WORK TO COMPLETE: What is the number of lines below that contain the word "logo"? Respond with that number alone.

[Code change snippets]

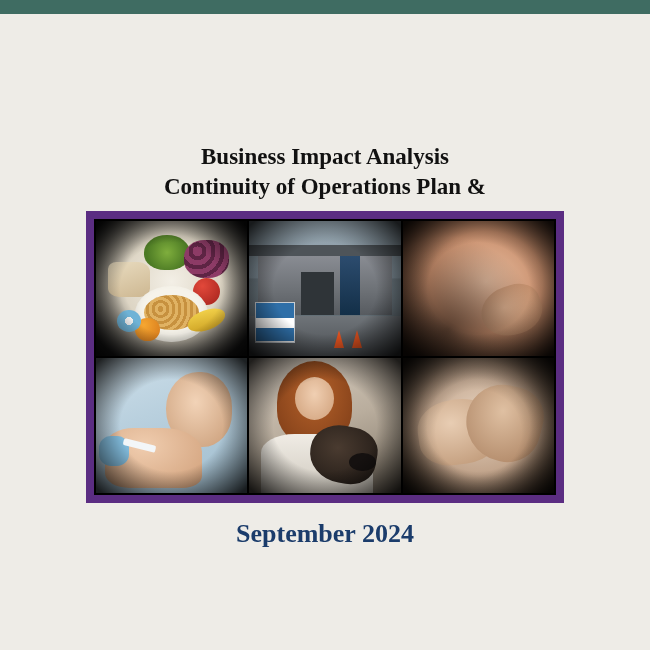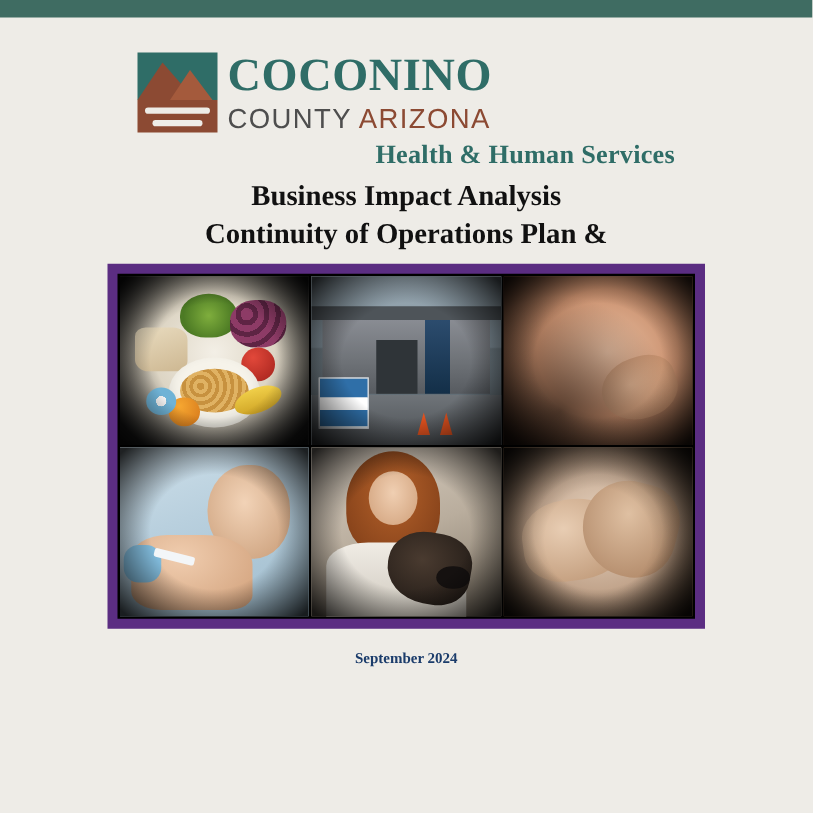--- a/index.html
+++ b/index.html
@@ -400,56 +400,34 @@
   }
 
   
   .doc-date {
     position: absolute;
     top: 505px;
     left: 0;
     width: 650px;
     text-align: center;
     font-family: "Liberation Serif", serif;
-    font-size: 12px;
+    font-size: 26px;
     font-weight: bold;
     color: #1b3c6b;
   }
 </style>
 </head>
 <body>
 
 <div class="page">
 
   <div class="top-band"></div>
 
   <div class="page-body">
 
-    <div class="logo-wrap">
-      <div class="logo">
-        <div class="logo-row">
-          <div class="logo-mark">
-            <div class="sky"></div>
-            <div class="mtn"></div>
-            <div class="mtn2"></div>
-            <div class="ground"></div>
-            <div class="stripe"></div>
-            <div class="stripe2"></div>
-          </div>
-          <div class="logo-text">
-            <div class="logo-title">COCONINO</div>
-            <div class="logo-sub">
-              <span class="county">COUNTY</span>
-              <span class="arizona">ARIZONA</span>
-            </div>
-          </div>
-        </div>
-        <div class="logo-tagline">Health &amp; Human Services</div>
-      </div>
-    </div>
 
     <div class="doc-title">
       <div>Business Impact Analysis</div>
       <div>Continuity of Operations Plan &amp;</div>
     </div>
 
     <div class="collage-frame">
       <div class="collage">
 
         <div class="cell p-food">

RESPONSE TO THIS EXERCISE: 8